*DATASET EXCERPTS*.
◇ ◇ ◇ ◇ ◇
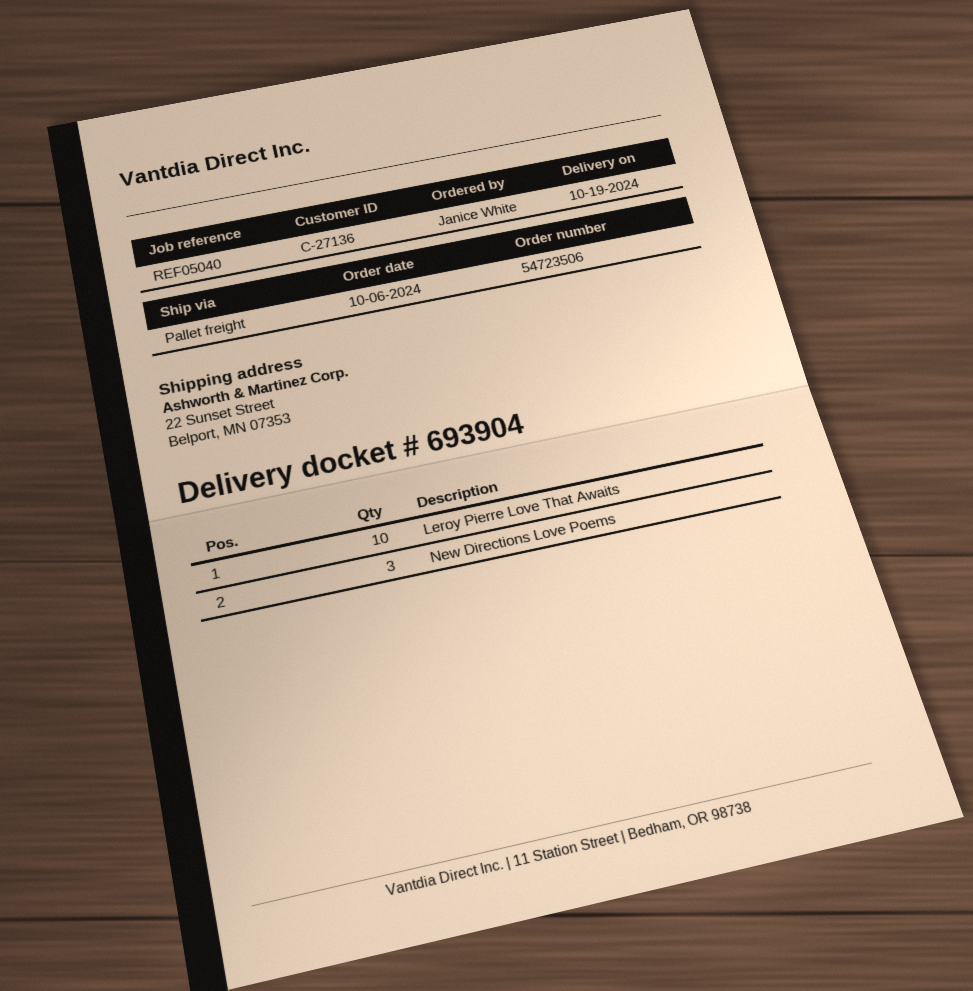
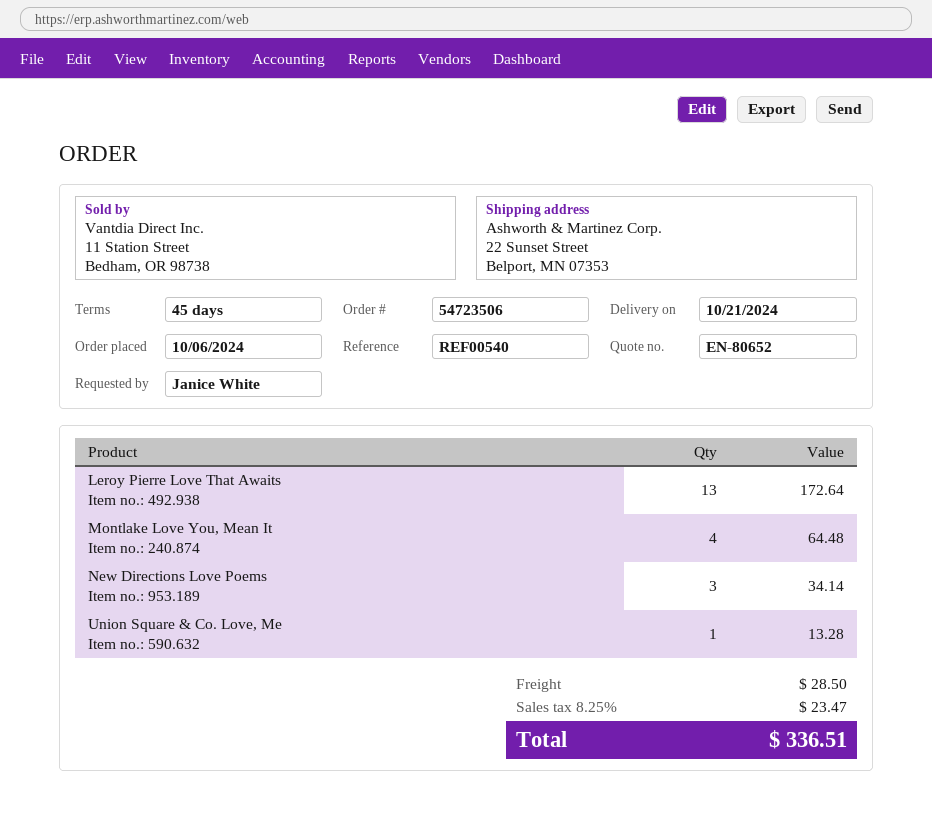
delivery date: 2024-10-19 -> 2024-10-21
reference: REF05040 -> REF00540
Leroy Pierre Love That Awaits: 10 -> 13
Montlake Love You, Mean It: none -> 4
Union Square & Co. Love, Me: none -> 1

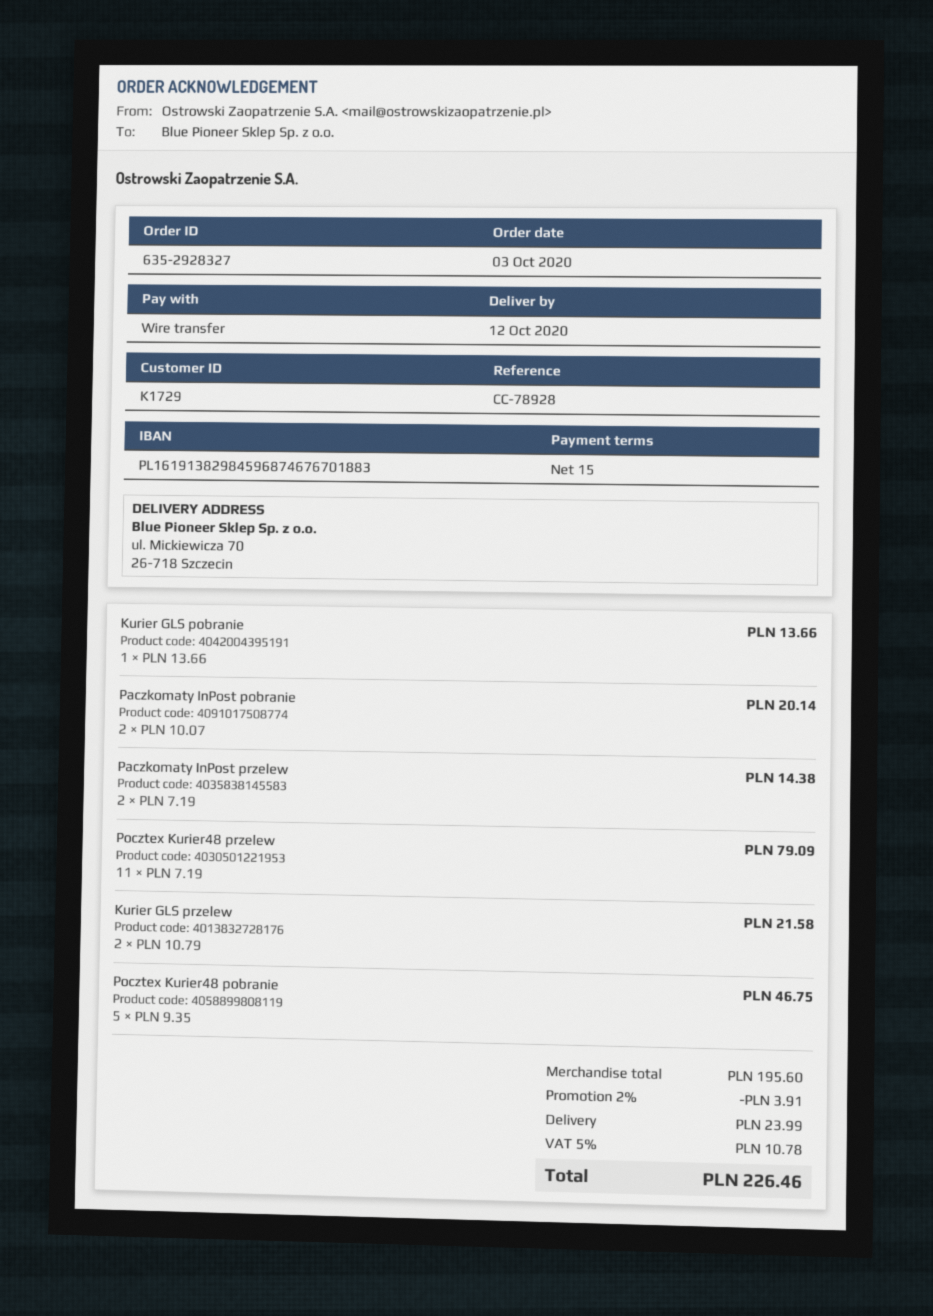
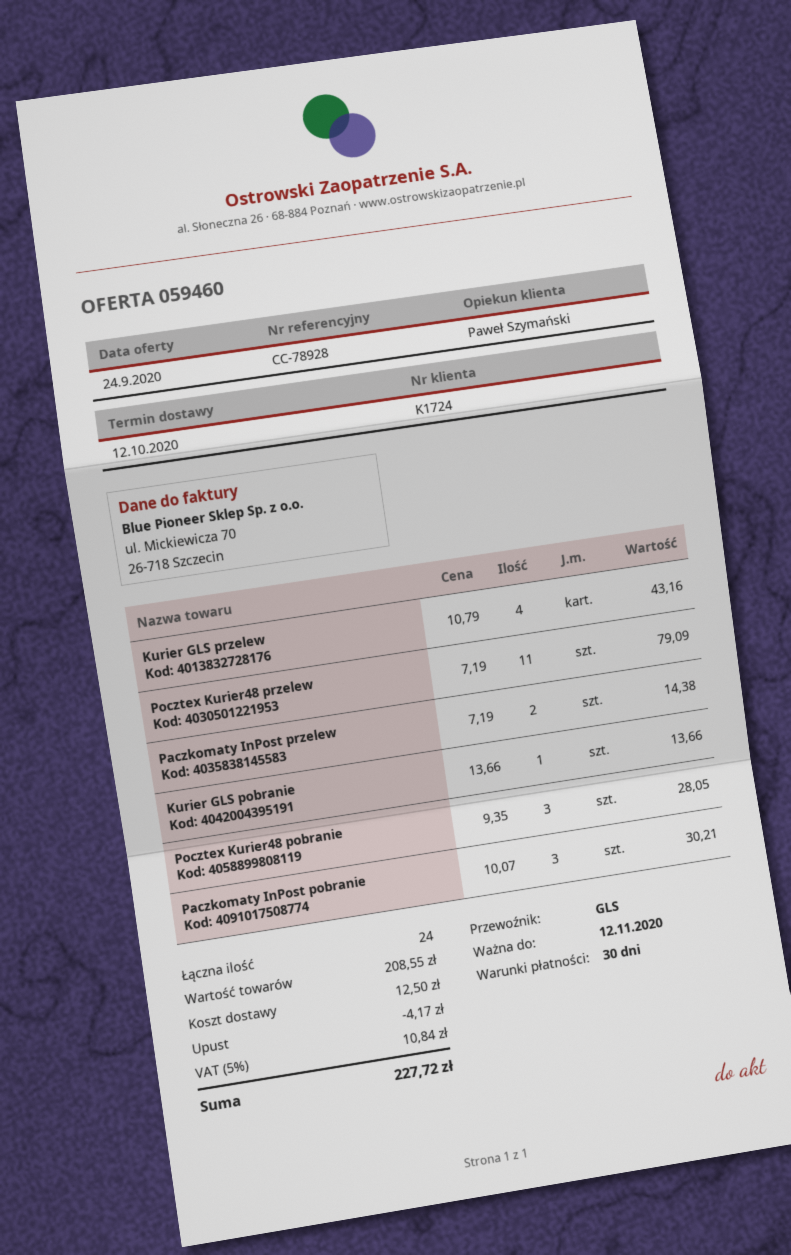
payment terms: 15 days -> 30 days
customer number: K1729 -> K1724
Paczkomaty InPost pobranie: 2 x 10.07 = 20.14 -> 3 x 10.07 = 30.21
Kurier GLS przelew: 2 x 10.79 = 21.58 -> 4 x 10.79 = 43.16
Pocztex Kurier48 pobranie: 5 x 9.35 = 46.75 -> 3 x 9.35 = 28.05
subtotal: 195.60 -> 208.55
discount: 3.91 -> 4.17
shipping: 23.99 -> 12.50
tax: 5% = 10.78 -> 5% = 10.84
total: 226.46 -> 227.72

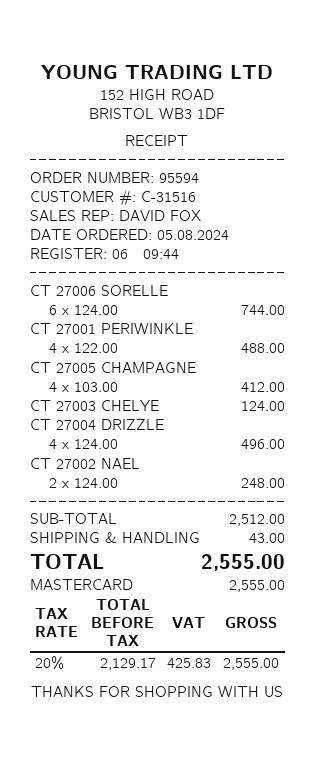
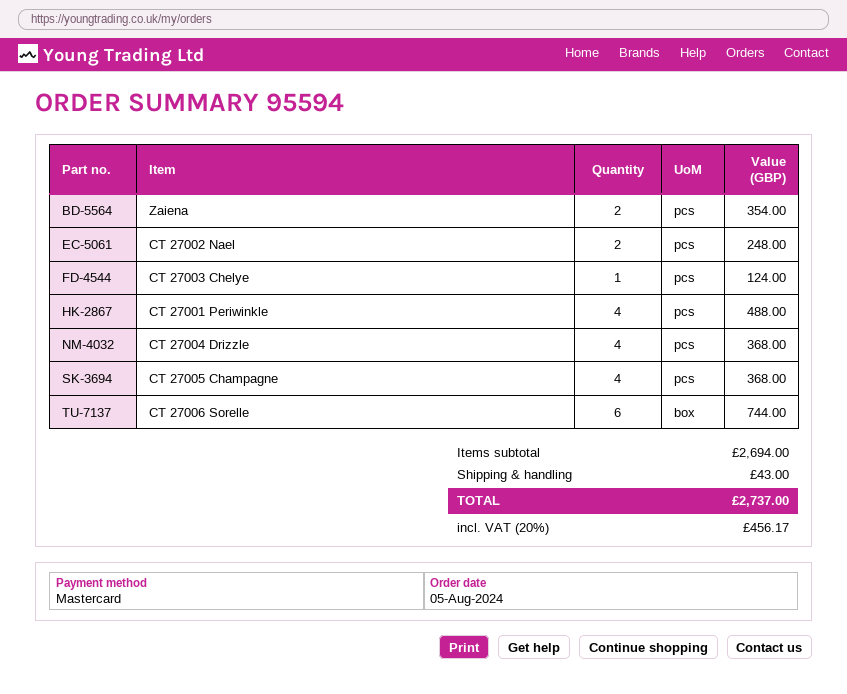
CT 27005 CHAMPAGNE: 4 for 412.00 -> 4 for 368.00
CT 27004 DRIZZLE: 4 for 496.00 -> 4 for 368.00
Zaiena: none -> 2 for 354.00
subtotal: 2512.00 -> 2694.00
tax: 20% = 425.83 -> 20% = 456.17
total: 2555.00 -> 2737.00

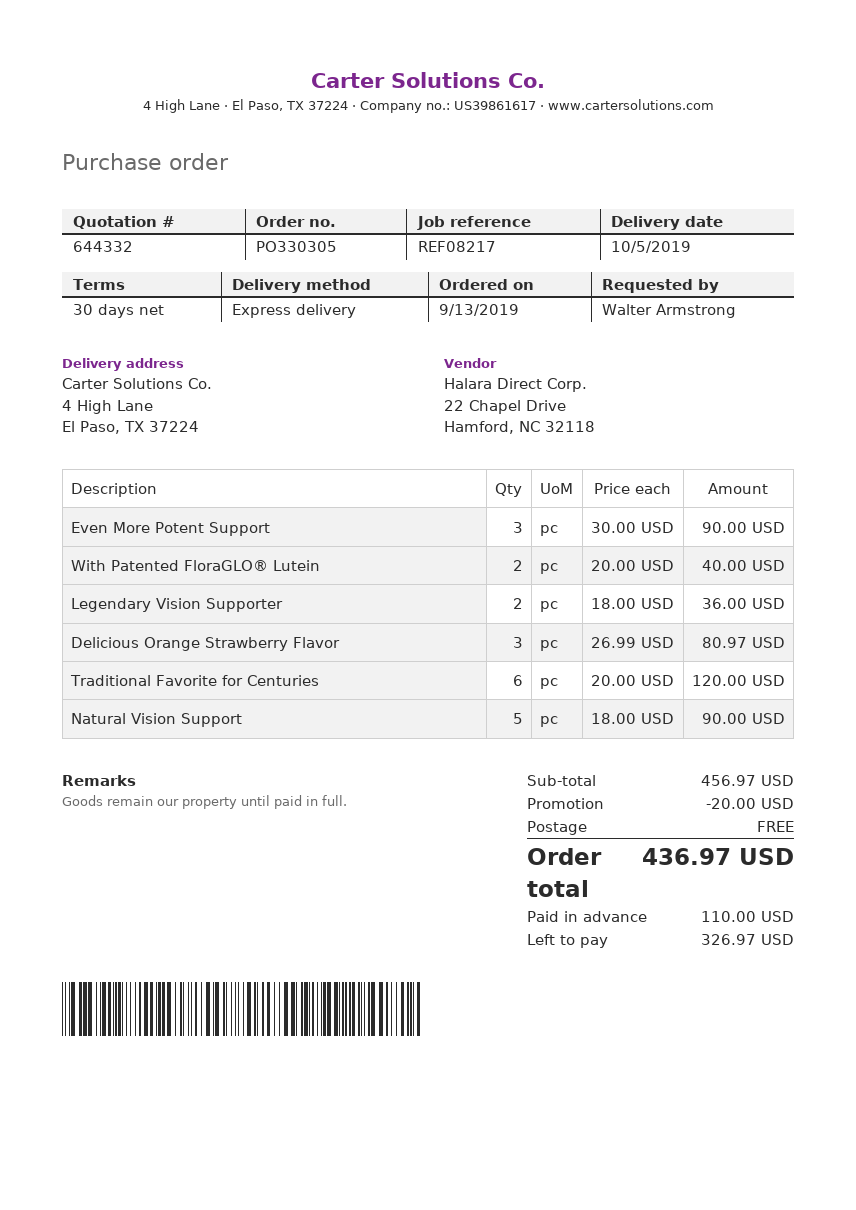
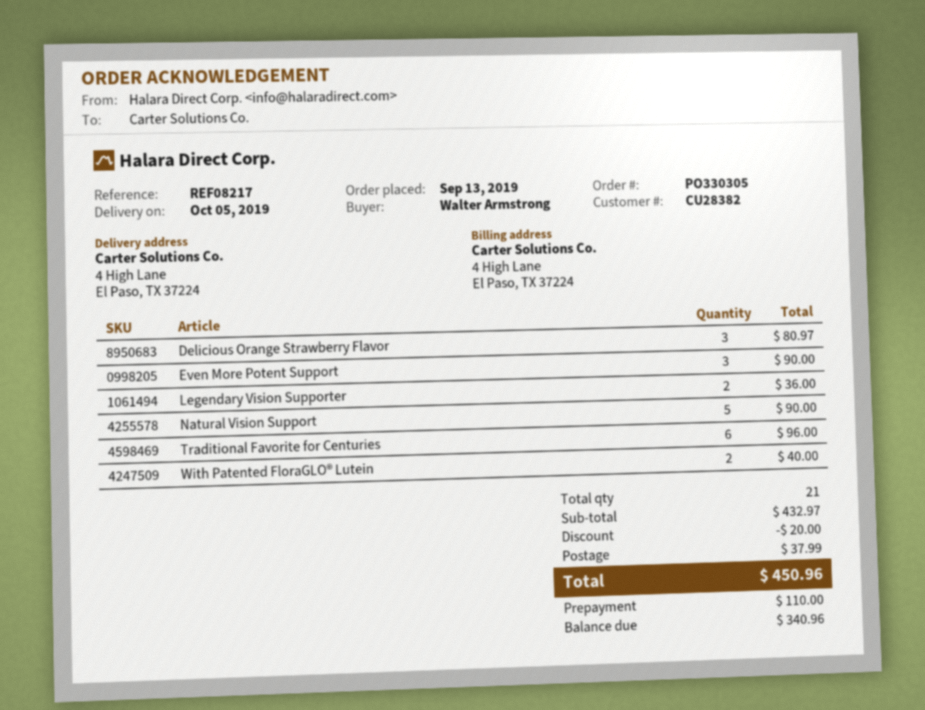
Traditional Favorite for Centuries: 6 for 120.00 -> 6 for 96.00
subtotal: 456.97 -> 432.97
shipping: 0.00 -> 37.99
total: 436.97 -> 450.96
balance: 326.97 -> 340.96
◇ ◇ ◇ ◇ ◇
*TASK BRIEF*.
What is wanted is a verbatim transcription of every record above, pictures excluded.

*ANSWER TO THE EXERCISE*.
delivery date: 2024-10-19 -> 2024-10-21
reference: REF05040 -> REF00540
Leroy Pierre Love That Awaits: 10 -> 13
Montlake Love You, Mean It: none -> 4
Union Square & Co. Love, Me: none -> 1

payment terms: 15 days -> 30 days
customer number: K1729 -> K1724
Paczkomaty InPost pobranie: 2 x 10.07 = 20.14 -> 3 x 10.07 = 30.21
Kurier GLS przelew: 2 x 10.79 = 21.58 -> 4 x 10.79 = 43.16
Pocztex Kurier48 pobranie: 5 x 9.35 = 46.75 -> 3 x 9.35 = 28.05
subtotal: 195.60 -> 208.55
discount: 3.91 -> 4.17
shipping: 23.99 -> 12.50
tax: 5% = 10.78 -> 5% = 10.84
total: 226.46 -> 227.72

CT 27005 CHAMPAGNE: 4 for 412.00 -> 4 for 368.00
CT 27004 DRIZZLE: 4 for 496.00 -> 4 for 368.00
Zaiena: none -> 2 for 354.00
subtotal: 2512.00 -> 2694.00
tax: 20% = 425.83 -> 20% = 456.17
total: 2555.00 -> 2737.00

Traditional Favorite for Centuries: 6 for 120.00 -> 6 for 96.00
subtotal: 456.97 -> 432.97
shipping: 0.00 -> 37.99
total: 436.97 -> 450.96
balance: 326.97 -> 340.96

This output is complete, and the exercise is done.